Elsa Morante by La Storia (Vol. I)

Elsa Morante by La Storia (Vol. I)

Auteur:La Storia (Vol. I) [Storia, La]
La langue: fra
Format: epub
ISBN: 2070372146
Éditeur: Gallimard


5

Ce début d’automne apporta aux réfugiés de la grande salle divers événements notables.

À la fin de septembre, il faisait encore une chaleur estivale et, pour ne pas étouffer, on dormait les fenêtres ouvertes. Ce fut le 29 ou le 30 de ce mois que, le soir tard vers onze heures, un peu avant le couvre-feu, la chatte Rossella sauta dans la grande salle de l’une des fenêtres basses donnant sur la tranchée, s’annonçant, elle d’ordinaire si taciturne, par un long et ardent miaulement. Tout le monde était déjà couché, mais tout le monde ne dormait pas encore ; et Giuseppe Secondo, qui était encore éveillé, fut le premier à voir, peu après l’annonce de Rossella, une ombre masculine s’encadrer dans l’embrasure de la fenêtre : « C’est ici le refuge des évacués ? » demanda cette ombre.

« Et alors ? qu’est-ce que tu veux ? »

« Laissez-moi entrer. » La voix était rauque et très lasse, mais péremptoire. À cette époque, quiconque se présentait inopinément était suspect, et cela plus encore la nuit. « Qui c’est ? qui c’est ? ! » s’informèrent alentour plusieurs voix alarmées provenant du grabat des Mille, cependant que deux ou trois de ceux-ci se levaient hâtivement, recouvrant tant bien que mal leurs corps en sueur et à peu près nus. Mais Giuseppe Secondo, le seul qui se couchait en pyjama, se dirigeait déjà vers la fenêtre, ses souliers aux pieds, sa veste sur les épaules et son chapeau sur la tête. Cependant, Rossella, avec des égards insolites, ne cessait de le solliciter, lui disant de sa voix spéciale : miououououou ! et elle faisait la navette de la fenêtre à la porte, recommandant nettement d’accueillir sans délai l’inconnu.
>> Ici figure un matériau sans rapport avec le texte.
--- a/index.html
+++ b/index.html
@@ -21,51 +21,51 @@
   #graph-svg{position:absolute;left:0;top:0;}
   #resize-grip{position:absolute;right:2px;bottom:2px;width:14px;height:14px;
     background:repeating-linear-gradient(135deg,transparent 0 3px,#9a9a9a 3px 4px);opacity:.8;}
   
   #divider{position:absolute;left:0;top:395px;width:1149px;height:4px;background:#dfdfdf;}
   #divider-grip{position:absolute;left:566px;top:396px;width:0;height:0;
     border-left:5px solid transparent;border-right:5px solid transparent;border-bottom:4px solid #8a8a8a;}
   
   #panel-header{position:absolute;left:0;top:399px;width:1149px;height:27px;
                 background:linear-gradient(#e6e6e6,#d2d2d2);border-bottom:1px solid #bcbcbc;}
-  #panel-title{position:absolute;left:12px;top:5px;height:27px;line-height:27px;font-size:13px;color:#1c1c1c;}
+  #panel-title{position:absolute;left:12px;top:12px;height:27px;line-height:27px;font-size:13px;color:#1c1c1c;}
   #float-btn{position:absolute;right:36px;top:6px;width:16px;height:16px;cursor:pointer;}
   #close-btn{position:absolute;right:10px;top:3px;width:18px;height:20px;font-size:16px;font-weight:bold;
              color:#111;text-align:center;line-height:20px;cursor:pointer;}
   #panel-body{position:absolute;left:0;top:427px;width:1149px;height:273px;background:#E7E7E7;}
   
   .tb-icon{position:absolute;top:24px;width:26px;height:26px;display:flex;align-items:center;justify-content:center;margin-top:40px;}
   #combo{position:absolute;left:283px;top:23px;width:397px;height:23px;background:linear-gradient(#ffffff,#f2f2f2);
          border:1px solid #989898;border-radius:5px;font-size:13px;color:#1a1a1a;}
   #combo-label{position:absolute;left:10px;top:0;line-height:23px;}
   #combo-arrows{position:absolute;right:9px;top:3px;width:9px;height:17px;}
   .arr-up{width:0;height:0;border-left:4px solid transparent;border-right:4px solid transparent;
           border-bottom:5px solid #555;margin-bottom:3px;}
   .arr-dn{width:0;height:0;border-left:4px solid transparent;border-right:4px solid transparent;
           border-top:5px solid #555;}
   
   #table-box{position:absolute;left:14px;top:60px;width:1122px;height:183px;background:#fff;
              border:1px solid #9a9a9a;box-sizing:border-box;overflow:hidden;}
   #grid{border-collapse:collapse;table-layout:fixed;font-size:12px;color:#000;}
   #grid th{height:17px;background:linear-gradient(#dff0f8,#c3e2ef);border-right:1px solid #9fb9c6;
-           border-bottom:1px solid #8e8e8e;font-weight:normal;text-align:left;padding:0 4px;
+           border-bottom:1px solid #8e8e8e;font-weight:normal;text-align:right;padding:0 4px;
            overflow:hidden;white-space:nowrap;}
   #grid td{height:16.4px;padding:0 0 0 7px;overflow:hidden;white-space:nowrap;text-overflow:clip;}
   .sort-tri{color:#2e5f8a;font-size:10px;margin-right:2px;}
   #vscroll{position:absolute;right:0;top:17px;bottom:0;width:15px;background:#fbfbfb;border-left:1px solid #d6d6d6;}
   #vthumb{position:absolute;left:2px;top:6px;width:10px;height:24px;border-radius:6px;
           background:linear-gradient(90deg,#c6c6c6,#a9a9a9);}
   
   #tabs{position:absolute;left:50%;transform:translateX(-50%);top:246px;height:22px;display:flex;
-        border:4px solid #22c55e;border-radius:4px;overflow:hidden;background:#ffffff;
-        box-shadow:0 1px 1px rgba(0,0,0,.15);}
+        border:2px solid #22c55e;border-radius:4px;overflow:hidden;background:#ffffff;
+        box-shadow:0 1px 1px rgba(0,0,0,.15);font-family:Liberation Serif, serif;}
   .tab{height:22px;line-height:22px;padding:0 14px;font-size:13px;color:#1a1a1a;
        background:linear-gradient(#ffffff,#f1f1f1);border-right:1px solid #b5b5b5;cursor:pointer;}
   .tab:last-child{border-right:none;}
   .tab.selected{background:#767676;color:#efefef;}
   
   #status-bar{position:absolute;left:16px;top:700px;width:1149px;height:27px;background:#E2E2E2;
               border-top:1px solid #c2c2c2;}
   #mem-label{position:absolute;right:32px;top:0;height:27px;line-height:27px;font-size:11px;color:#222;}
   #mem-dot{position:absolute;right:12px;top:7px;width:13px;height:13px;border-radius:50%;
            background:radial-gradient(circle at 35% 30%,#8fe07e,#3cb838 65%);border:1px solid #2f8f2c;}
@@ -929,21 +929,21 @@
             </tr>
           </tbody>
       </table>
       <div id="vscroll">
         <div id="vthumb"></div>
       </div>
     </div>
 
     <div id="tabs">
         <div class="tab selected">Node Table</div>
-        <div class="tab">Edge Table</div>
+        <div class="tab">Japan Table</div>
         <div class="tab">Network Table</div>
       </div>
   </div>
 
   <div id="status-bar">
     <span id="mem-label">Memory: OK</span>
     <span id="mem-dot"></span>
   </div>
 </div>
« Je suis un… évadé du Nord !… un soldat… ! » brailla l’inconnu, s’obstinant dans son comportement de brigand de grand chemin. « Oh, mon Dieu, je vais tomber… », dit-il, changeant soudain de voix et se parlant à lui-même en dialecte, dans un abandon désespéré et sans défense, et s’appuyant du dos contre le mur extérieur.

Ce n’était pas la première fois qu’arrivaient des soldats de passage, qui s’étaient débarrassés de leur uniforme et qui voulaient rejoindre le Sud. D’ordinaire, ils ne s’arrêtaient pas longtemps, ils se restauraient, prenaient un peu de repos et puis se remettaient en route. Mais en général, ils arrivaient de jour et usaient de manières plus courtoises.

« Attendez… » À cause du black-out, la fenêtre fut refermée avant d’allumer la lampe centrale. Il dut croire sans doute qu’on le laissait dehors, car il se mit à cogner à la porte avec ses mains et avec ses pieds.

« Oh, quoi ! un peu de patience !.„ Entrez. »

Aussitôt entré, tombant presque à genoux, il se laissa choir par terre, adossé à un petit sac de sable.

Évidemment il était à bout de forces et n’était pas armé. L’entière tribu des Mille (sauf quelques tout petits et les jumelles qui dormaient) s’était pressée autour de lui, les hommes, le torse nu ou en maillot de corps et en slip, et les femmes en combinaison.